11 de enero de 2013

Dicho del fruto


Pasaron cinco días desde la última tormenta.
El cielo hablaba con su lengua de colores. El negro era el que más nos había asustado.
Con el tiempo, sin embargo, fuimos acostumbrándonos a la sutil esclavitud en la que nos habíamos sumido distraídamente. Casi como si no hubiera sido nuestra culpa, como si el rumbo inevitable del tiempo nos hubiera estrechado los caminos y enceguecido los ojos.
Lo cierto es que habitábamos una terrible oscuridad que supo acomodársenos por dentro, enraizar y hacerse fuerte.
Existen, para algunos, retornos. Para mí el camino de vuelta era indeseado, la vida era un trabajo demasiado arduo.

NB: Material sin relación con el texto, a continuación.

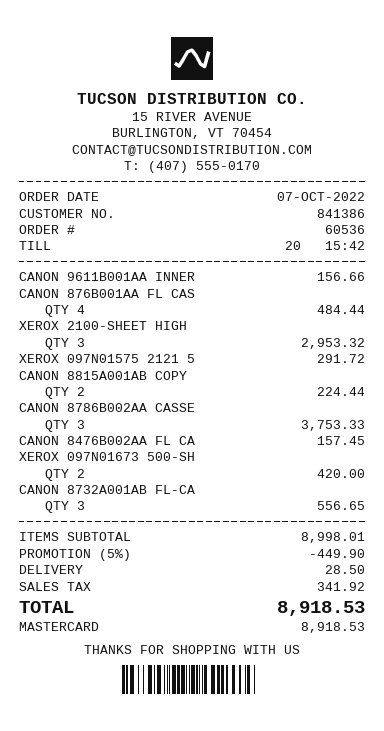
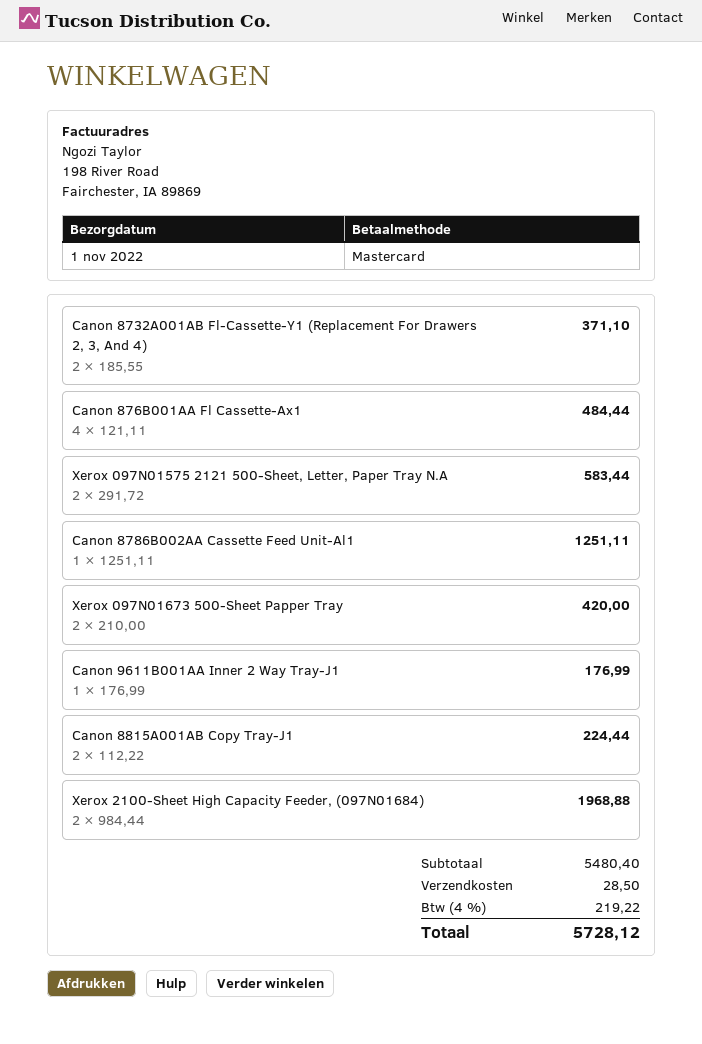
CANON 9611B001AA INNER: 1 for 156.66 -> 1 for 176.99
XEROX 2100-SHEET HIGH: 3 for 2953.32 -> 2 for 1968.88
XEROX 097N01575 2121 5: 1 for 291.72 -> 2 for 583.44
CANON 8786B002AA CASSE: 3 for 3753.33 -> 1 for 1251.11
CANON 8476B002AA FL CA: 1 for 157.45 -> none
CANON 8732A001AB FL-CA: 3 for 556.65 -> 2 for 371.10
subtotal: 8998.01 -> 5480.40
discount: 5% = 449.90 -> none
tax: 341.92 -> 219.22
total: 8918.53 -> 5728.12

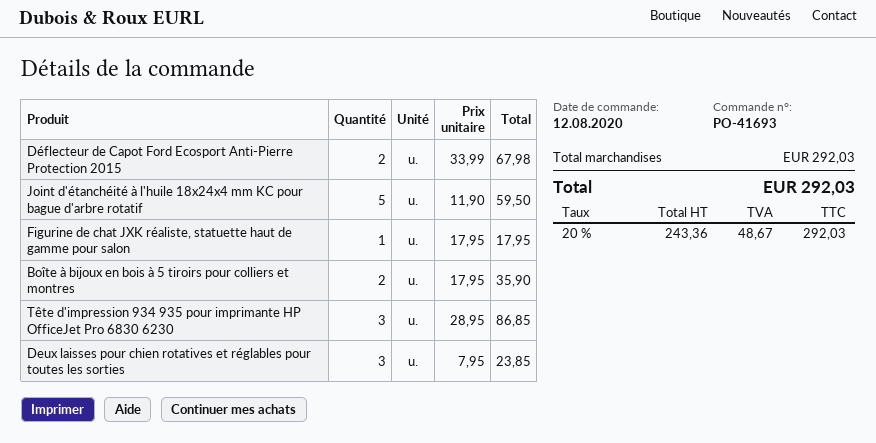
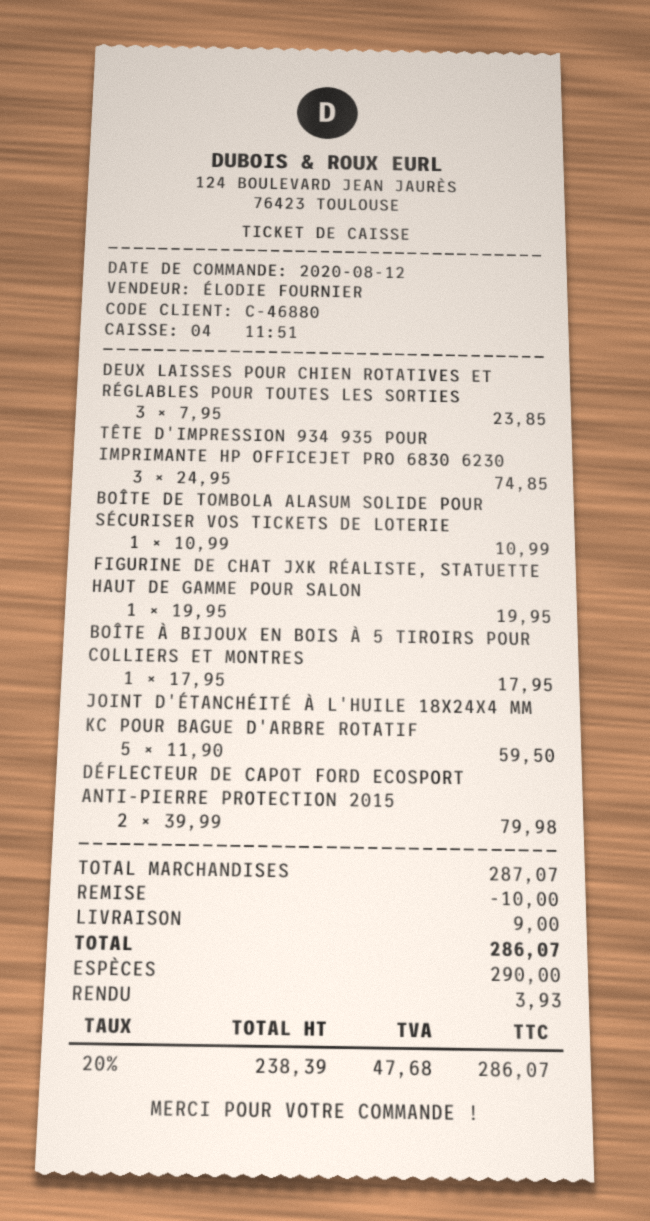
Déflecteur de Capot Ford Ecosport Anti-Pierre Protection 2015: 2 x 33.99 = 67.98 -> 2 x 39.99 = 79.98
Figurine de chat JXK réaliste, statuette haut de gamme pour salon: 1 x 17.95 = 17.95 -> 1 x 19.95 = 19.95
Boîte à bijoux en bois à 5 tiroirs pour colliers et montres: 2 x 17.95 = 35.90 -> 1 x 17.95 = 17.95
Tête d'impression 934 935 pour imprimante HP OfficeJet Pro 6830 6230: 3 x 28.95 = 86.85 -> 3 x 24.95 = 74.85
BOÎTE DE TOMBOLA ALASUM SOLIDE POUR SÉCURISER VOS TICKETS DE LOTERIE: none -> 1 x 10.99 = 10.99
subtotal: 292.03 -> 287.07
discount: none -> 10.00
shipping: none -> 9.00
net: 243.36 -> 238.39
tax: 20% = 48.67 -> 20% = 47.68
total: 292.03 -> 286.07

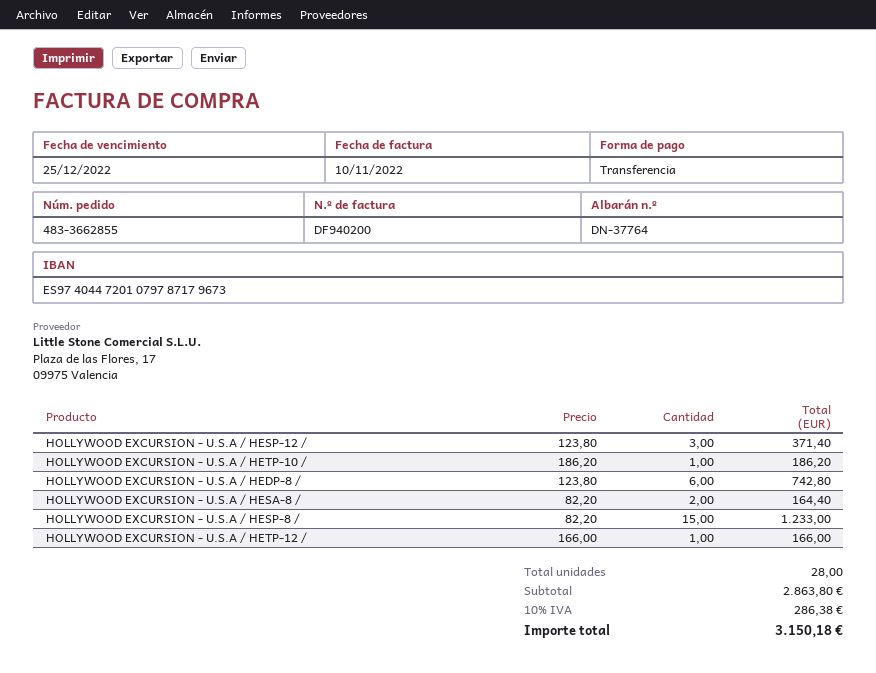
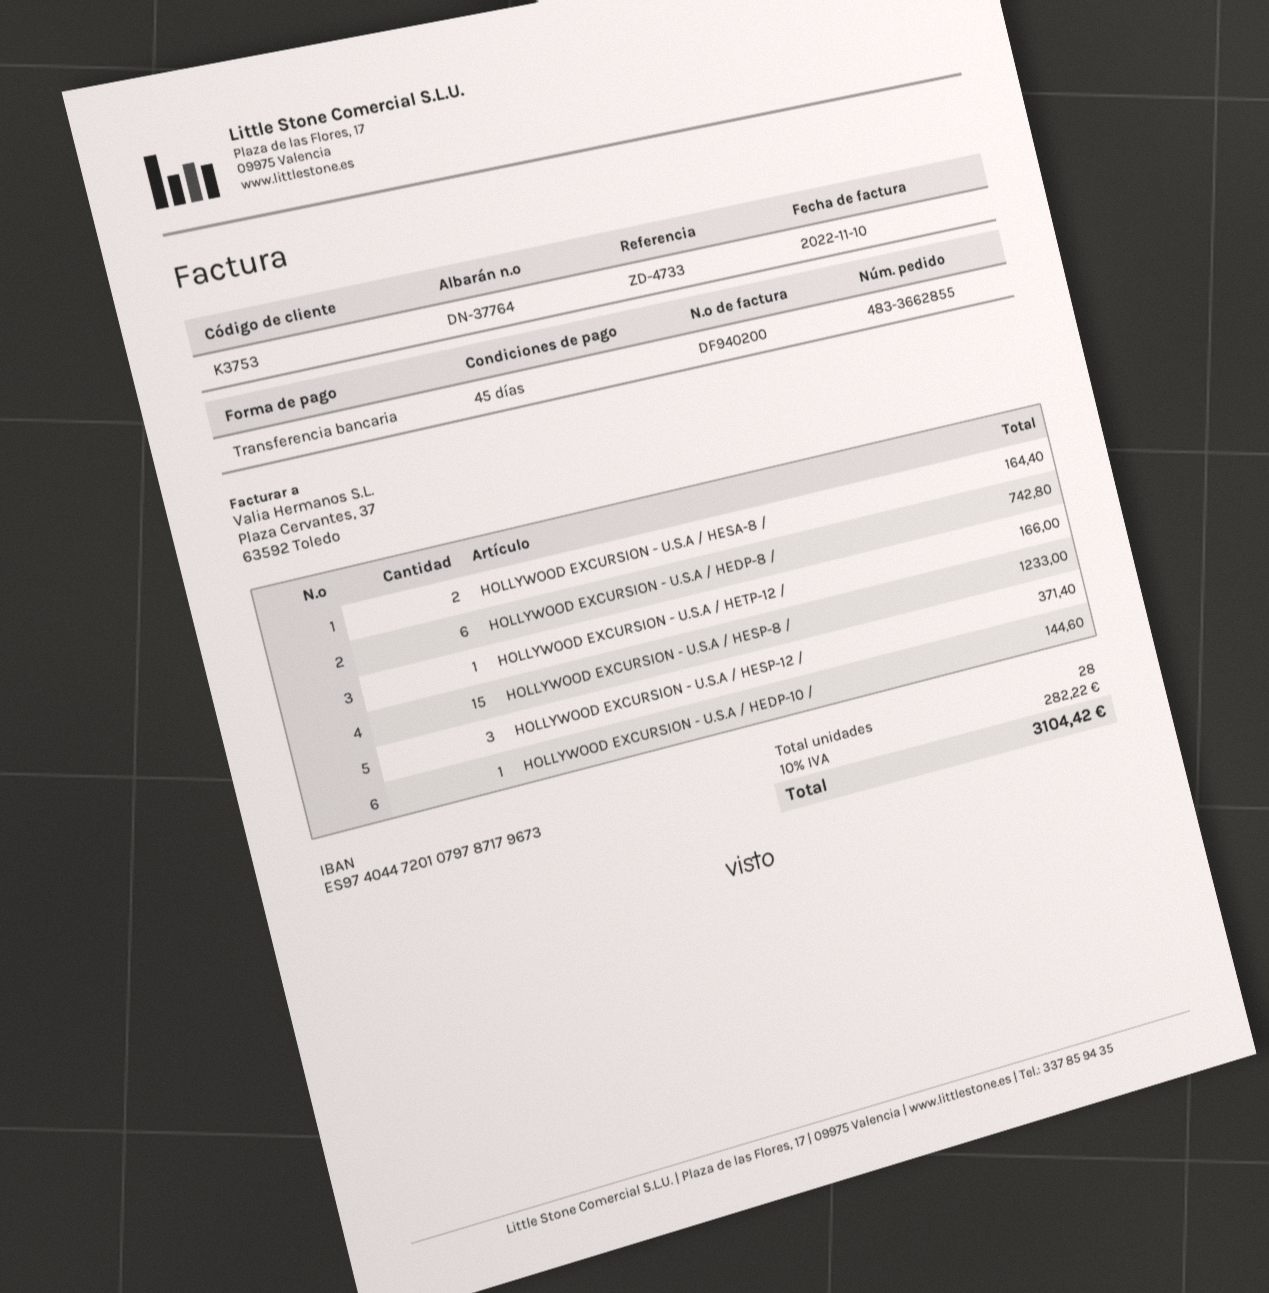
HOLLYWOOD EXCURSION - U.S.A / HETP-10 /: 1 for 186.20 -> none
HOLLYWOOD EXCURSION - U.S.A / HEDP-10 /: none -> 1 for 144.60
tax: 10% = 286.38 -> 10% = 282.22
total: 3150.18 -> 3104.42

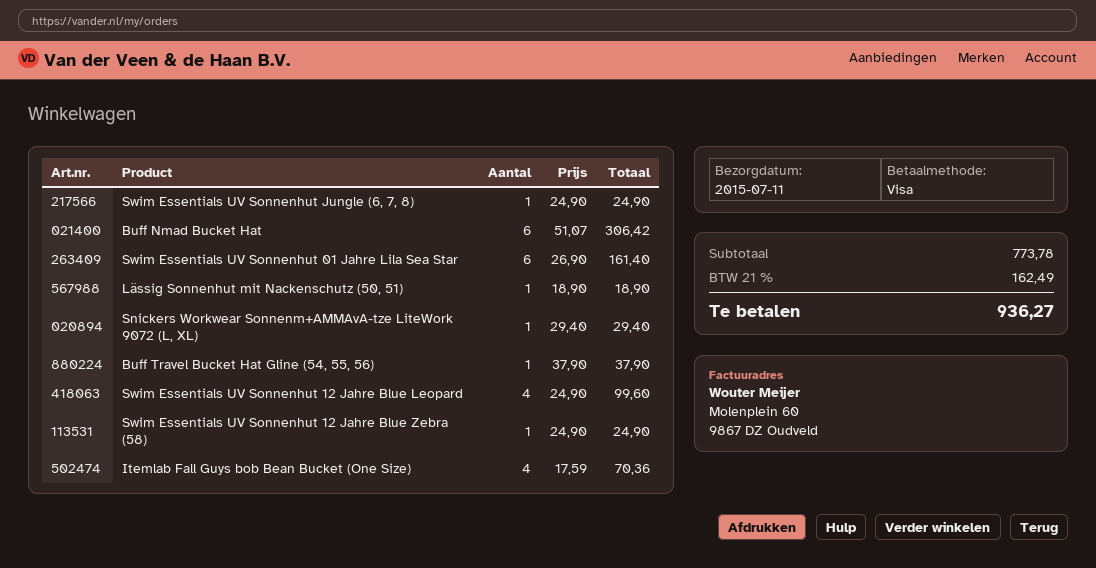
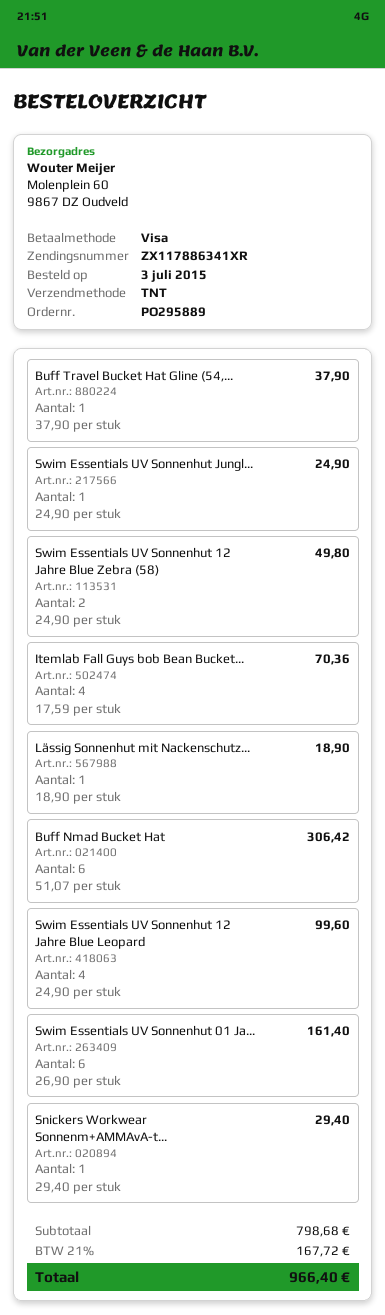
Swim Essentials UV Sonnenhut 12 Jahre Blue Zebra (58): 1 x 24.90 = 24.90 -> 2 x 24.90 = 49.80
subtotal: 773.78 -> 798.68
tax: 21% = 162.49 -> 21% = 167.72
total: 936.27 -> 966.40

Una tarde de aquellos días, mientras él sacudía las alfombras en la habitación, llenando el aire de polvo, yo encontré en la biblioteca una Flora compendiada. Él levantaba la alfombra con un brazo y con el otro le daba fuertes golpes que retumbaban por la casa. Y cuando abrí el libro, otro golpe, como si abrir también surtiera efecto. Pum: las palabras y el polvo marrón. El libro pesado entre mis manos me contaba de la vida de lo verde: Granar, nacer y formarse en árboles y plantas. Y el polvo recorría mis pulmones y los golpes me hacían creer que entonces, por dentro, iba granando una vida verde oscura y lenta, acompasada y radiante de espanto.